Kansas City fashion in three words: eclectic, versatile, comfortable.
That’s from the mouth of local fashion guru Wlaa Elashkar.
And in this town, he says, the T-shirt is on top. Think about it — WNBA star Skylar Diggins recently was spotted in a Baldwin tee. Last month, Jason Sudeikis, Paul Rudd and Rob Riggle rocked exclusive Charlie Hustle Big Slick tournament tees. We also have boutiques like Westside Storey that celebrate an entire buffet of local tees.
“It’s a staple in the Midwest,” Wlaa says. “Charlie Hustle shirts, Baldwin hats. We have a lot of local brands, and the T-shirts can be dressed up or down beyond the basics. Women can wear pencil skirts and cardigans with a tee. Men can tailor it and add a blazer. It changes the whole look.”
We asked the stylist to help us celebrate Kansas City’s favorite wearable and show off its versatility.
Wlaa (say it like voila), 31, is a style maven: fashion shows, personal shopping and photo shoots, a local style commentator (second Thursdays) on KCTV-5’s “Better Kansas City.”
He was raised in a home where fashion was a big deal. It started when he was 3 and his grandma dressed him in a pair of blue corduroy overalls. They were for fun days. For picture day, he always wore a bow tie. In his family, attention to detail is equal parts cultural and personal.
“My grandmother’s from Egypt,” he says. “She threw dinner parties. She made all of her own clothes; it was a form of expression. There were specific outfits for every occasion.”
By the age of 10, the KCK-born, Overland Park-raised Wlaa was styling himself, his three brothers and his sister, too.
And to think he almost became a doctor. He studied biology and chemistry at the University of Missouri-Kansas City and medicine at American University of Antigua.
“I was the fashion guy at med school,” he says. “But one spring break I came home and a friend encouraged me to follow my passion.”
Event planning opened the door. He and his siblings do weddings and parties, and often he would be asked to help with gowns. That evolved to closet transformations. About four years ago, it became steady work: window displays, runways and creative direction.

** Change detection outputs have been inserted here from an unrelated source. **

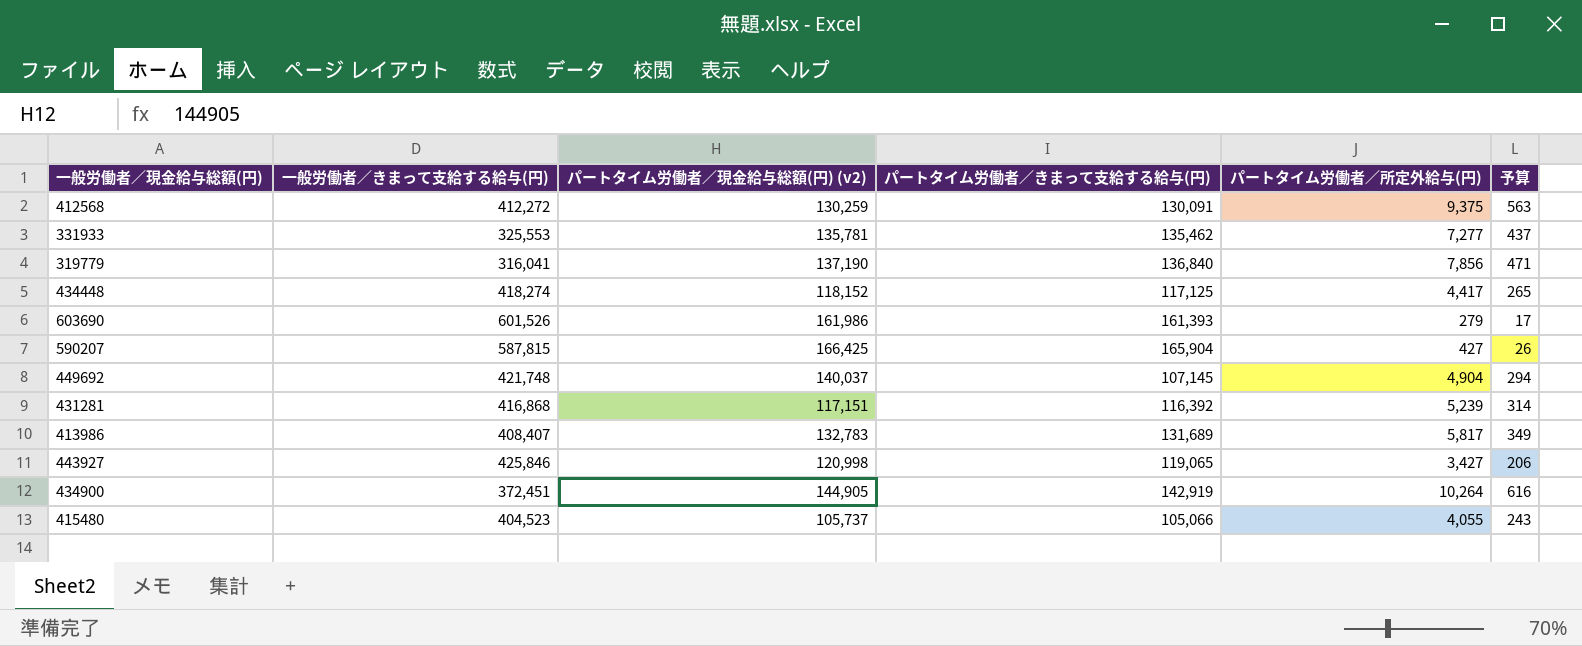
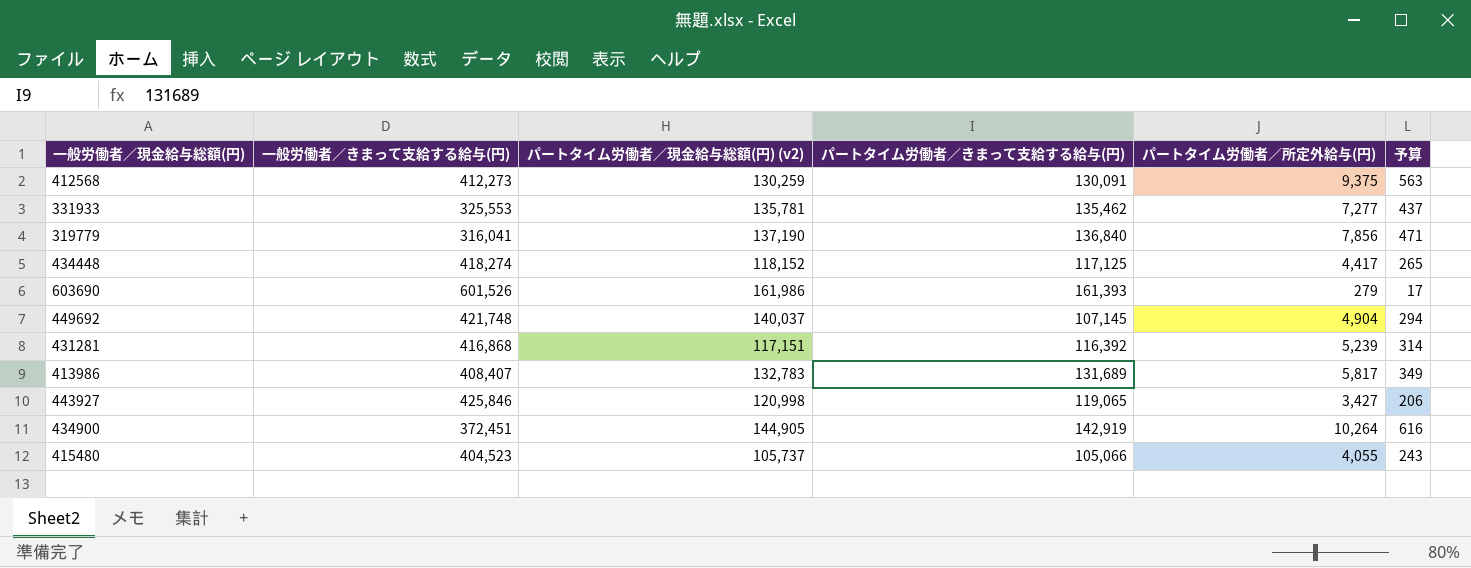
row 590207: 587,815 | 166,425 | 165,904 | 427 | 26 -> none
412568 | 一般労働者／きまって支給する給与(円): 412,272 -> 412,273

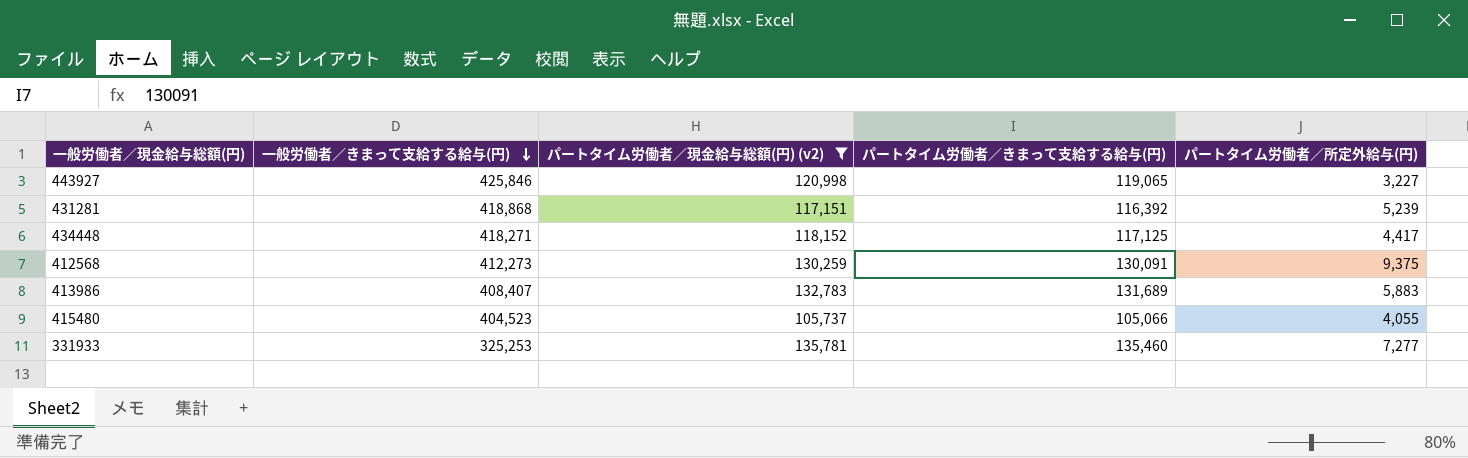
filter: none -> パートタイム労働者／現金給与総額(円) (v2) <= 135,781
row order: none -> 一般労働者／きまって支給する給与(円) descending
column 予算 | formula: [パートタイム労働者／所定外給与(円)] * 0.06 -> none
443927 | パートタイム労働者／所定外給与(円): 3,427 -> 3,227
431281 | 一般労働者／きまって支給する給与(円): 416,868 -> 418,868
434448 | 一般労働者／きまって支給する給与(円): 418,274 -> 418,271
413986 | パートタイム労働者／所定外給与(円): 5,817 -> 5,883
331933 | 一般労働者／きまって支給する給与(円): 325,553 -> 325,253
331933 | パートタイム労働者／きまって支給する給与(円): 135,462 -> 135,460

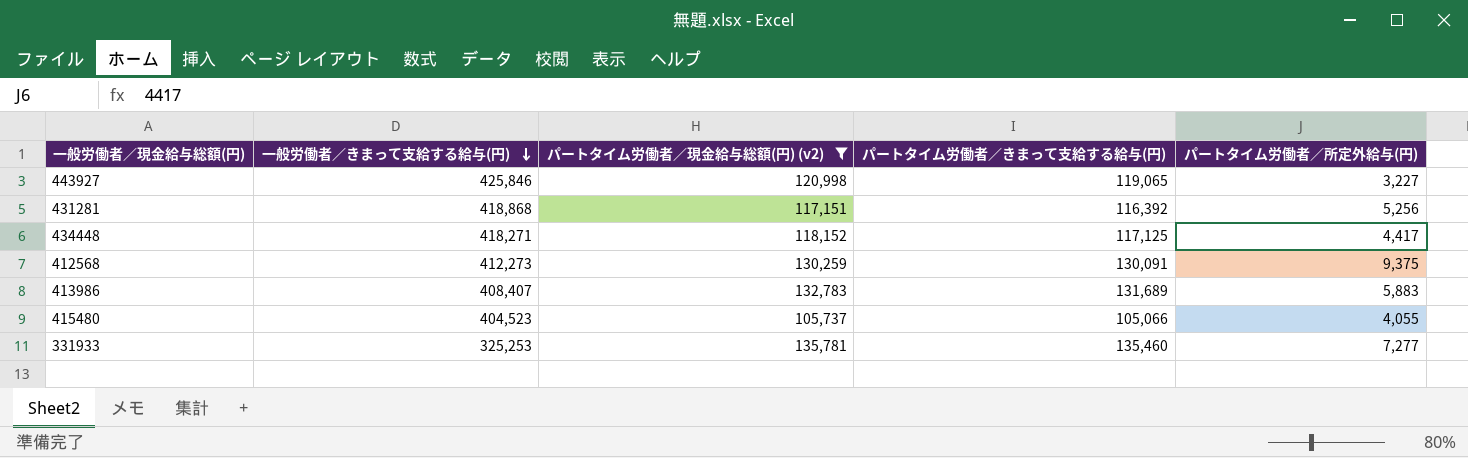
431281 | パートタイム労働者／所定外給与(円): 5,239 -> 5,256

He keeps up on the latest trends by attending New York Fashion Week, and a few years ago he ran into Anna Wintour and her Vogue entourage. A chance encounter, the kind that happen often in NYC, but it was a moment. He hopes to build a heavyweight brand one day, too.
“The aura,” he says. “It was surreal. I love fashion. It’s my world. This is what I do.”
He travels to Los Angeles, New York and Miami to help with fashion shows and shop for clients, but he loves the style of Kansas City.
“We have a very stylish community,” he says. “We have all of the pieces. Sometimes it’s just a question of how to wear it.”
Wlaa believes we all have personal style, even if we don’t know it. He says it all comes down to figuring out the statement you want to make and developing it over the years.
What he loves most about clothes is not as simple as the latest trends or how people look — it’s how they make people feel.
His niece and nephew come to him for fashion advice all the time. He teaches them that style starts inside.
“It’s about the uplift,” Wlaa says. “Everything changes when you feel good. The right outfit enhances that.”